Bien es verdad que con los productos marcados con fecha de caducidad o consumo preferente nos sentimos protegidos. No ocurre lo mismo con la recolección de setas en el bosque, que no portan aviso alguno al consumidor. Es decir, que si no queremos meternos en camisas de once varas con el riesgo de comer setas tóxicas debemos entender de lo que traemos entre manos. Pero si no somos expertos en micología, simplemente nos libraremos de una posible intoxicación no mirándolas siquiera, pasando de largo, sin tocarlas ni olerlas.

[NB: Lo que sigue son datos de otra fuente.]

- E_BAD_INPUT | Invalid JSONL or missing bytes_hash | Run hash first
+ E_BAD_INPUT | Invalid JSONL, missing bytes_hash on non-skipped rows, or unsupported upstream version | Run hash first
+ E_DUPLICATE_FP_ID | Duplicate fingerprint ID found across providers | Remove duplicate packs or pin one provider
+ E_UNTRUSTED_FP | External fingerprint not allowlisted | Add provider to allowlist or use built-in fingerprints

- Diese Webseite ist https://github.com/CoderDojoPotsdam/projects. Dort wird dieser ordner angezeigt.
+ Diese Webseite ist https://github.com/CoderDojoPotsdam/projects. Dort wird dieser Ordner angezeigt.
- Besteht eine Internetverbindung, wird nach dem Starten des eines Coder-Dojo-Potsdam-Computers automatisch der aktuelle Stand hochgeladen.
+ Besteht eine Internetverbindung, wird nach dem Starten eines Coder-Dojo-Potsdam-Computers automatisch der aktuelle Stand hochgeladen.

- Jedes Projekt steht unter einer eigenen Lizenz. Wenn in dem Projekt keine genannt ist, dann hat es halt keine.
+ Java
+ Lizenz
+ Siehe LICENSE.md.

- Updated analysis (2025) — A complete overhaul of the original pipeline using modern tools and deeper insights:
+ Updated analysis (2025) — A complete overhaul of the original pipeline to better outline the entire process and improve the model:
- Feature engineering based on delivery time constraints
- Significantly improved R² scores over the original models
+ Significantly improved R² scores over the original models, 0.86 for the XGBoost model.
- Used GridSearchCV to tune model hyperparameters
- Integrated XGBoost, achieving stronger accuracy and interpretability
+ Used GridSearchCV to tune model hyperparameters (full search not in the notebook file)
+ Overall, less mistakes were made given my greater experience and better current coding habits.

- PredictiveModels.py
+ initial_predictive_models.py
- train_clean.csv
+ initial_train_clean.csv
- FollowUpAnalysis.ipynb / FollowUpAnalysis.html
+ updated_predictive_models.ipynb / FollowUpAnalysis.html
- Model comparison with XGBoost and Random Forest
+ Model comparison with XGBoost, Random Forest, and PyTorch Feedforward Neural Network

Sin embargo, si se trata de un producto envasado, por ejemplo, un yogur, si estamos un poco enterados podemos tomárnoslo sin problema alguno aunque su consumo esté aconsejado para un mes atrás. Claro que, además, lo comeríamos después de observar que no nos desagradase su aspecto ni que nos tumbase su olor. Evidente, ¿verdad?
Con la vida, el hombre, desde que es hombre, ya trae incorporado de nacimiento su particular ADN. En él se plasman las instrucciones genéticas aplicadas al desarrollo y funcionamiento de nuestro cuerpo físico para toda la vida. Una maravilla allí escondida para saber casi todo sobre nosotros: si seremos calvos o peludos, rubios o morenos, monógamos o promiscuos, rezadores o blasfemos... Seguramente que también viene grabada en él la fecha de nuestra caducidad... Pero, aunque volviese a este mundo nuestro finado vecino don Severo Ochoa, para seguir estudiando el ácido nucleico de que se compone el ADN, probablemente no sería capaz de descifrar en qué fecha sería la caducidad de cada "Homo sapiens".
Por tanto, ¿no os parece que podría ser interesante que el hombre conociese su caducidad y la de los demás? Y que la llevase encima con una etiqueta a la vista de todos. Pero, claro, si así fuese, sería un desastre andar por los caminos del Señor paseando la vida terrenal con fecha de caducidad, mirándonos unos a otros: "Mira, Fulano se muere tal día...", "Mengano se marcha ya, pobre, está en puertas". O, "ya iba siendo hora de que llamaran a ese que va bueno de hacerlas". Si lo supiésemos de antemano, probablemente llevaríamos una vida ordenada, sin cargos de conciencia, preparados para las sorpresas de cualquier tipo que se pudiesen presentar. Además, nos daría tiempo a dictar nuestro testamento, de manejar la forma de amar, de gastar o ahorrar, de odiar, de insultar o alabar al prójimo. De cantar las cuarenta públicamente a aquellos que nos cercenaron algunos de nuestros derechos adquiridos desde hace muchos años, por ejemplo, y a quien ahora no tenemos la valentía suficiente para hacerlo porque al no conocer nuestra fecha de caducidad, ni la suya, podemos vernos metidos en un buen lío si no medimos bien nuestras palabras. ¡Qué pena el no llevarla encima! Pero si la portásemos en lugar visible, qué pasaría si vamos a pedir un préstamo a la caja y nos ven la etiqueta donde dice que no nos queda lo suficiente... Ya le pasó a mi finado amigo Félix, que con 74 años le denegaron un préstamo en el banco alegando que estaba a punto de caducar. Menudo disgusto se llevó, el pobre.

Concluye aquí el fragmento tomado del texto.